NPR Math Guy Keith Devlin, from Stanford, recently followed up his promise from his 2011 book “Mathematics Education for a New Era” and released a free maths game Wuzzit Trouble with his company Innertubegames. Of course, let me start by applauding the fact that someone follows up his theoretical ideas by practicing what he preaches, and releasing something as practical as a game. Naturally, I would have hoped it was released multi-platform, or even better, as a web application, but that could easily be construed as nitpicking. Apparently, there will be an Android version as well. I hope so, because I would be very weary promoting a game that only works on one brand. After having read some positive reviews I gave the game a shot on the iPad3.
The game follows the structure we know from many apps, like Angry birds: you have levels (75 in total) that require you to solve a puzzle. The better you solve the puzzle, in this case the minimum number of moves, the more stars you earn. The story is about Wuzzits, cute characters that have to be saved. This ‘story’ is not really a story, of course, certainly not the immersive ones we know from blockbuster games like World of Warcraft or Bioshock Infinite. Maybe this isn’t really a fair comparison as these games are on a different level altogether, but that’s what you get as you mention World of Warcraft as a good practice (in the 2011 book). In this respect I don’t think one of the statements from the 2011 book has been met: it shouldn’t really feel as if you’re doing maths. It is pretty clear that it’s about maths. No problem, I think, because maths and puzzles could be fun, anyway. The levels themselves consist of target numbers that need to be constructed by turning a cog, in the case below with 5. The cog can be turned to the left and to the right. The keys have to be collected by making the numbers by turning the cog. The stars are bonus numbers.
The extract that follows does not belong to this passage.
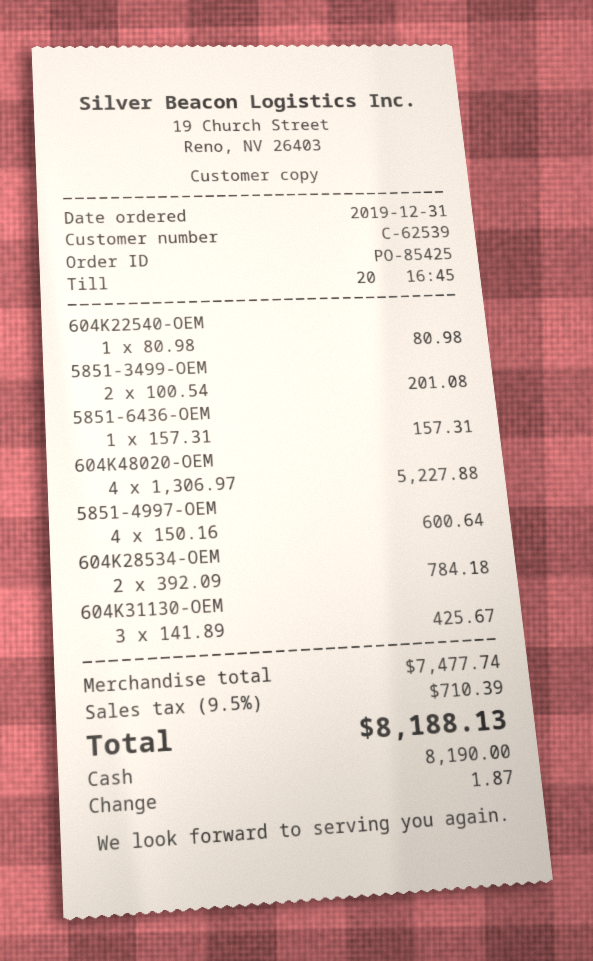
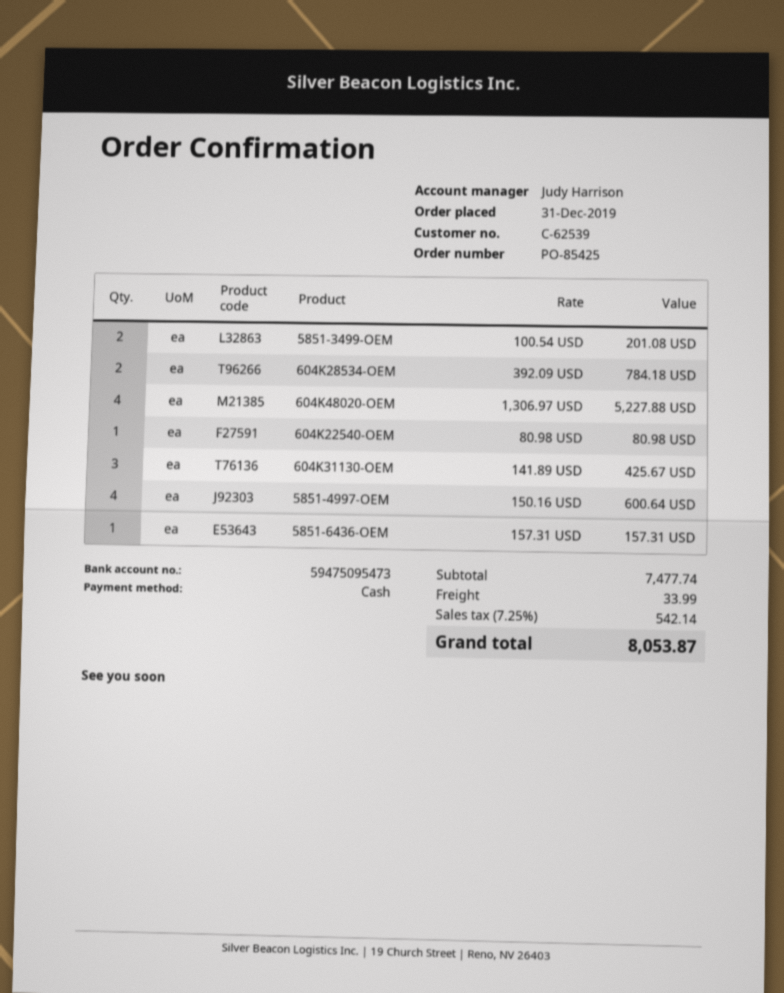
shipping: none -> 33.99
tax: 9.5% = 710.39 -> 7.25% = 542.14
total: 8188.13 -> 8053.87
The interface is quite intuitive, and one really only needs a one page help page to get going. This is great, but also the case because the app has a limited scope: integer partitions, if there’s not a lot you can do then you don’t need a lot of instruction. In some cases the lack of maths notation has been applauded. I’m not sure about this; if players see this a maths game -and I think they will- why not introduce or use maths notation as well? I’m thinking of Dragonbox, which uses symbols but later connects them explicitly to maths syntax as well. Based on the number of moves someone needed to collect all the keys, the game awards you with keys, which means -in the narrative- you have rescued some Wuzzits. I didn’t really see how a lot of children would be motivated to find ‘the partition with least moves’ to win three stars. I think they’d just rather progress. I also wonder how this is different, or more interesting, than just timing exercises.
Frankly, after the positive reviews and an ambitious book, I had expected a bit more from the app; especially the scope could have been wider. At the NCETM conference I tried out Beluga learning (iOS only unfortunately) and found it much more enticing, and also Dragonbox (multiplatform, yay!).Sure, the rationale behind this game seems more grounded in a combination of procedural fluency and conceptual understanding, but at the moment just is too limited. I certainly wouldn’t yet say “Video Games Are The Perfect Way To Teach Math, Says Stanford Mathematician”. Innertubegames describes the game/app as a ‘framework’ that could easily consist of more activities, which will probably be called labs. This shows a lot of potential. I hope the makers can do their ambitions justice. Making good games is a time- and money-intensive exercise. You can have the framework but if there isn’t any money or you need a lot of time, then it would defeat the purpose of framework. As if you’ve made a search engine for five items. This will especially be a challenge if you want to put extra (mathematical) thought in the apps/games. I hope they will succeed in making some more and wish them good luck.